Sudafed is welcome to put phenylephrine on the homeopathy shelf with the other placebos. But the FDA should not be endorsing a manufacturer's false claims about what a drug can do

Kenny's avatar

It seems like we agree that some 'drugs' are placebos and, e.g. I think the balance of evidence is that vitamin supplementation is unnecessary for almost everyone too – ALL the shelves are full of placebos.
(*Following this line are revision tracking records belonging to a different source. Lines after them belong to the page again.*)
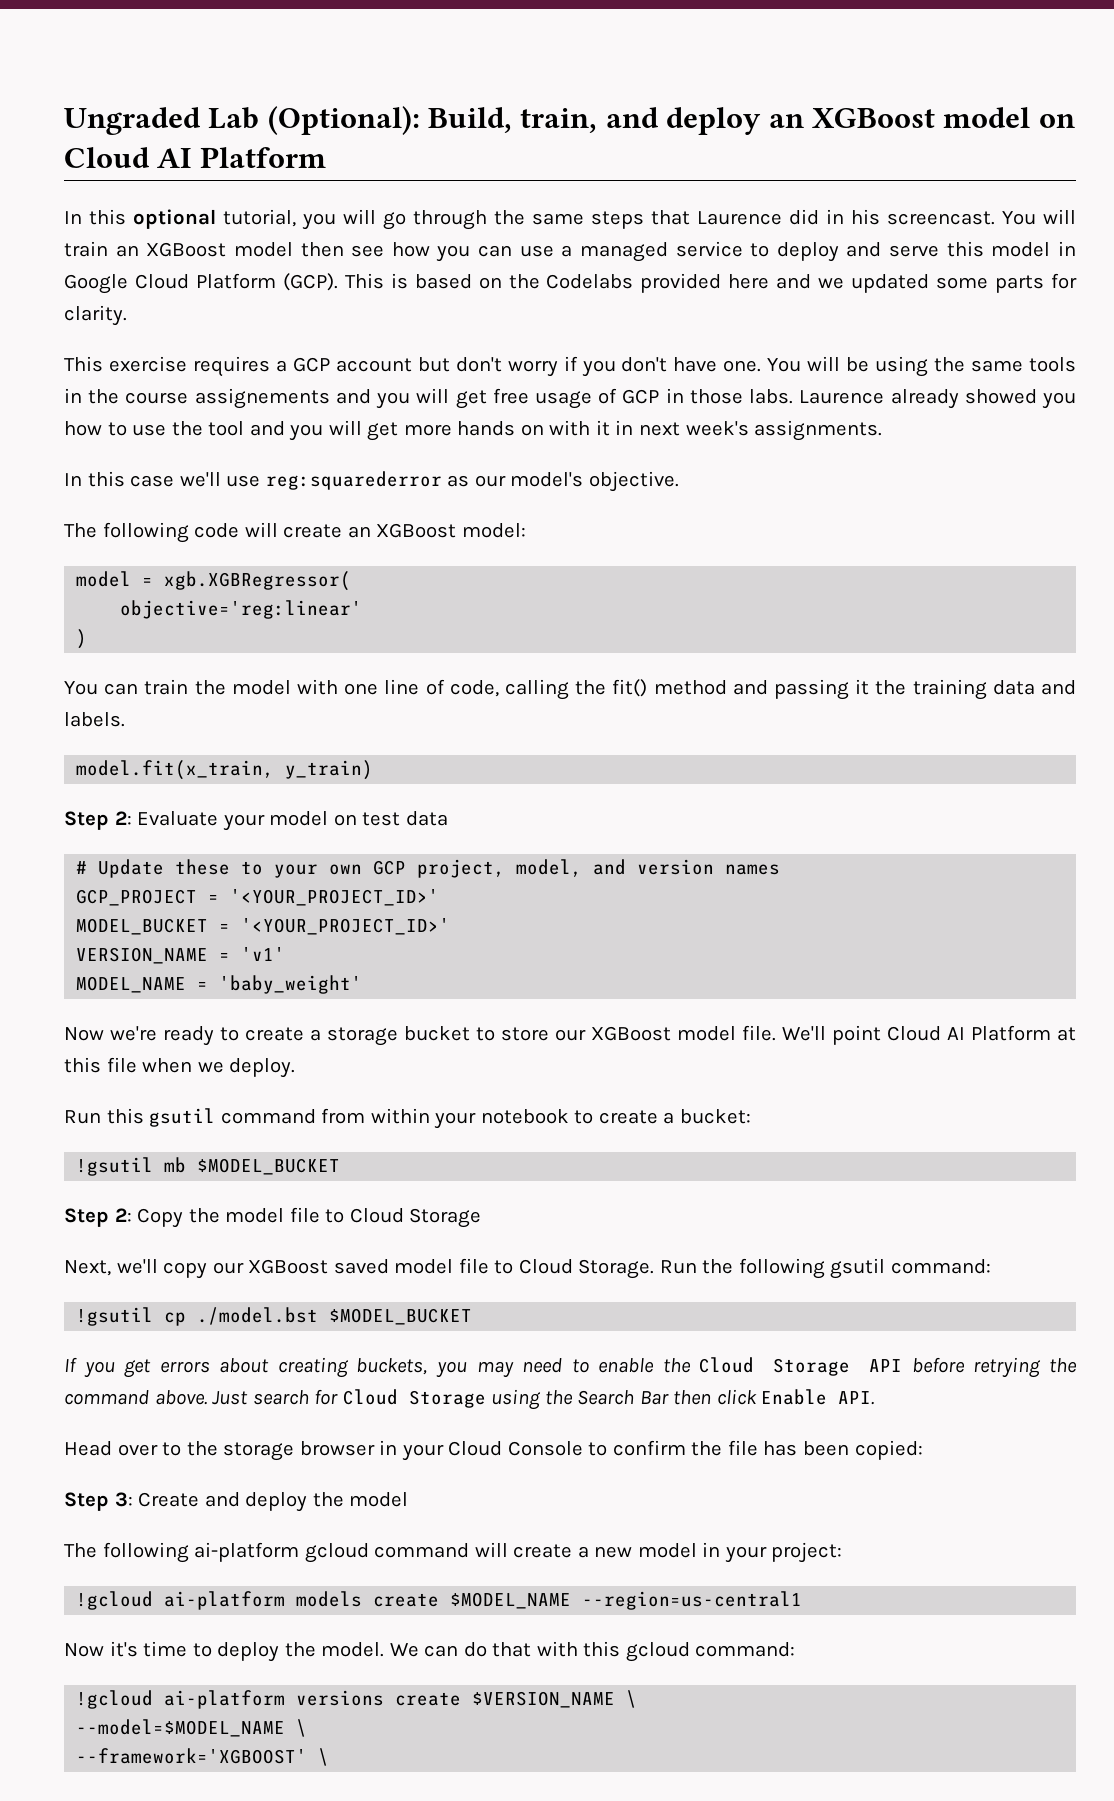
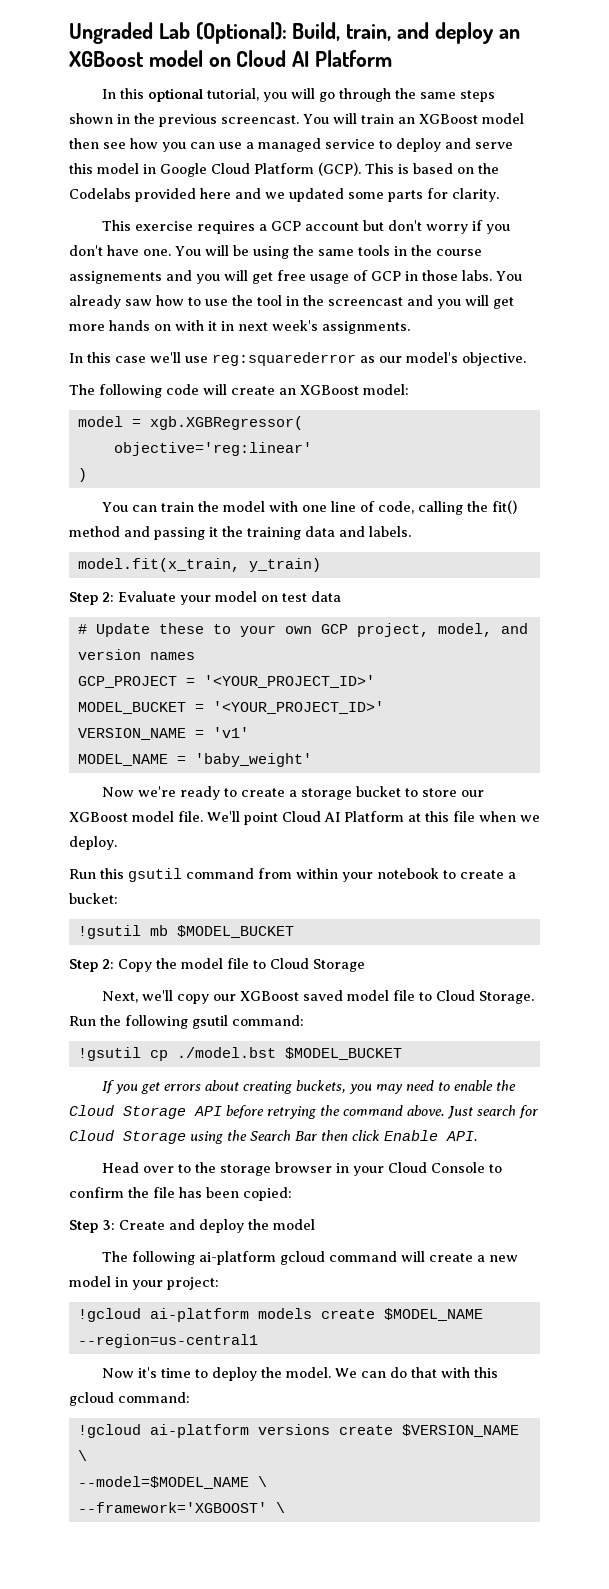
[651,209,880,225] that Laurence did in his -> [69,113,217,127] shown in the previous
[799,389,1076,409] Laurence already showed you -> [496,271,522,281] [69,295,152,309] You already saw
(245, 428) none -> [286,295,403,306] in the screencast

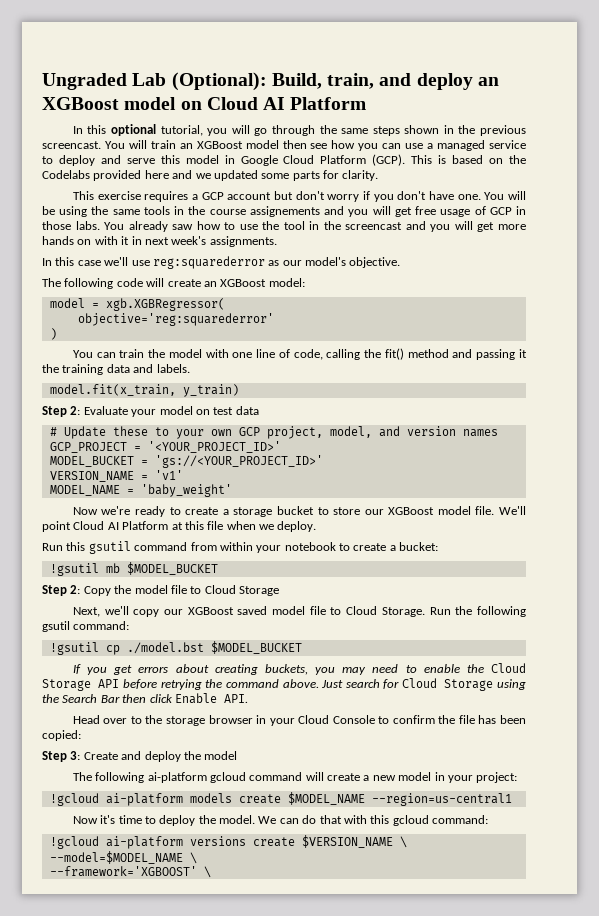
[113,442,312,456] objective='reg:linear' -> [77,313,274,326] objective='reg:squarederror'
[212,701,384,714] '<YOUR_PROJECT_ID>' -> [154,455,323,468] 'gs://<YOUR_PROJECT_ID>'

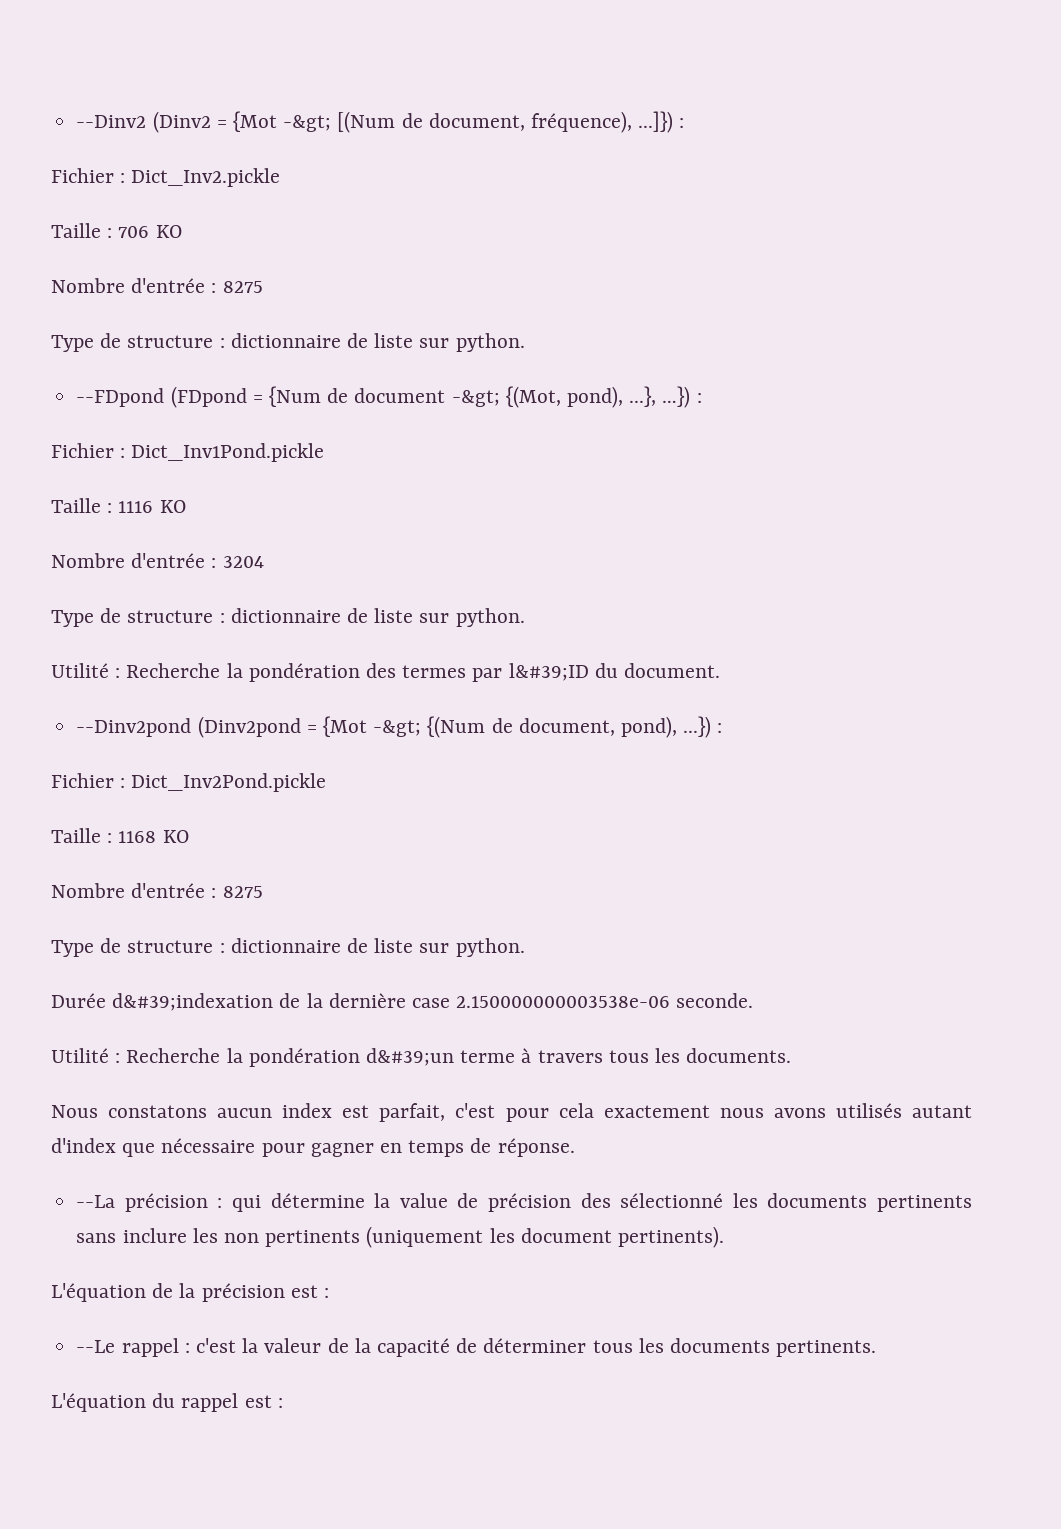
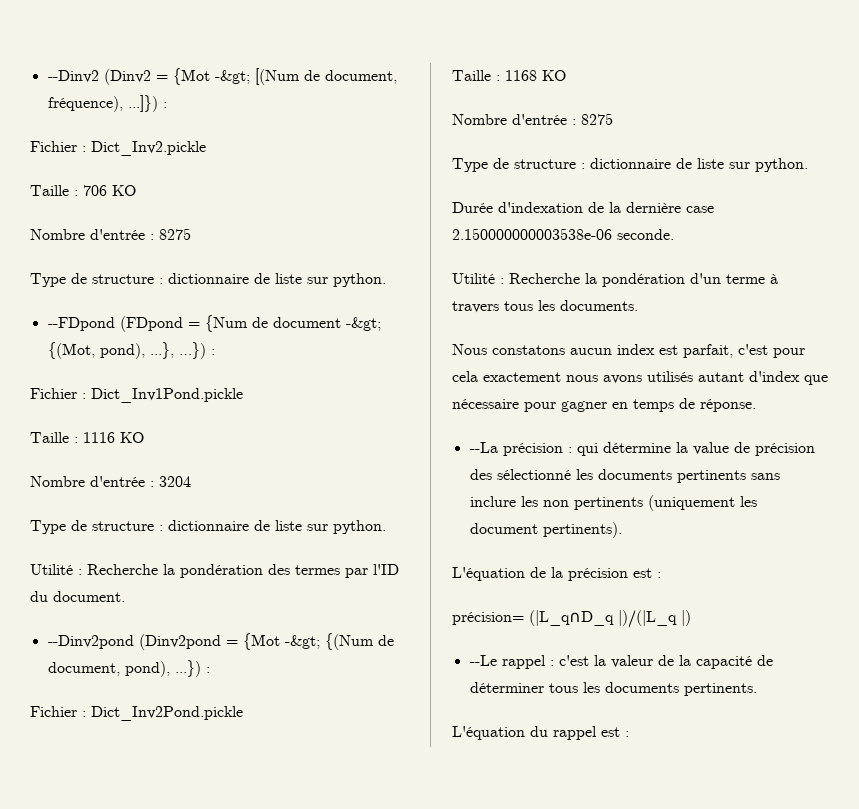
[508,663,589,681] l&#39;ID -> [373,564,399,575] l'ID
[112,993,274,1011] d&#39;indexation -> [498,202,583,213] d'indexation
[366,1048,455,1066] d&#39;un -> [690,273,721,284] d'un
(330, 1293) none -> [452,610,691,628] // précision= (|L_q∩D_q |)/(|L_q |)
The FDA should absolutely not endorse anyone's false claims, or likely/probably/maybe false claims, but that seems like it should (possibly) be distinct from 'taking something off the market'.

Kenny Easwaran's avatar

Dextromethorphan isn’t just a neutral “placebo” - you can trip on it if you want. (“Robo-tripping”, I think the kids used to call it, because it was in robitussin.)

Kenny's avatar

Sure – but by that standard, nothing is a neutral placebo. Someone could kill themselves taking too much of a homeopathic solution in water.

Kenny Easwaran's avatar

Most of the other ingredients in robitussin would count as neutral placebos by this standard! No one is tripping on grape flavoring or purple food coloring, just DXM!

QImmortal's avatar

"In fact, this is explicitly how the FDA used to operate before Congress changed the standard in 1962."

The way we access information has changed a bit since 1962. Given those changes, don't you think that the way the FDA functioned in 1962 would actually be more appropriate in modern times than it was back then?

Andrew's avatar

Expecting people to read the labels of drugs for tbe active ingredient is too much work really?

I don’t want to say anything mean but

It feels very nanny state. When I take my DayQuil I carefully check everything else for acetaminophen in particular. It’s not that big of an ask.

StrangePolyhedrons's avatar

If you're so smart and such a careful reader, why aren't you carefully reading the label and then putting it back on the shelf and not buying Dayquil, since it's a scam product whose active ingredient can be received through other, cheaper means?

Andrew's avatar

Because liquid DayQuil is magic when I have to work sick and you can just take my money and taste disgusting.

Joe Meek's avatar

What percentage of people who have bought OTC medication in the US in the last year do you think do this? I would guess ~5%.

Andrew's avatar

I don't know that seems like the most normal thing in the world to do when you're taking potentially lethal chemicals in your body. If i'm not doing it it's because i've been using the same formulation forever like say Dayquil that i could tell you exactly what's the same or different in generics.

Maybe this is one of those things I do that's actually totally weird it wouldn't shock me.

Chris Brandow's avatar

The potential is obvious, but is there any evidence that the combo drugs are more often causin overdoses than straight Tylenol?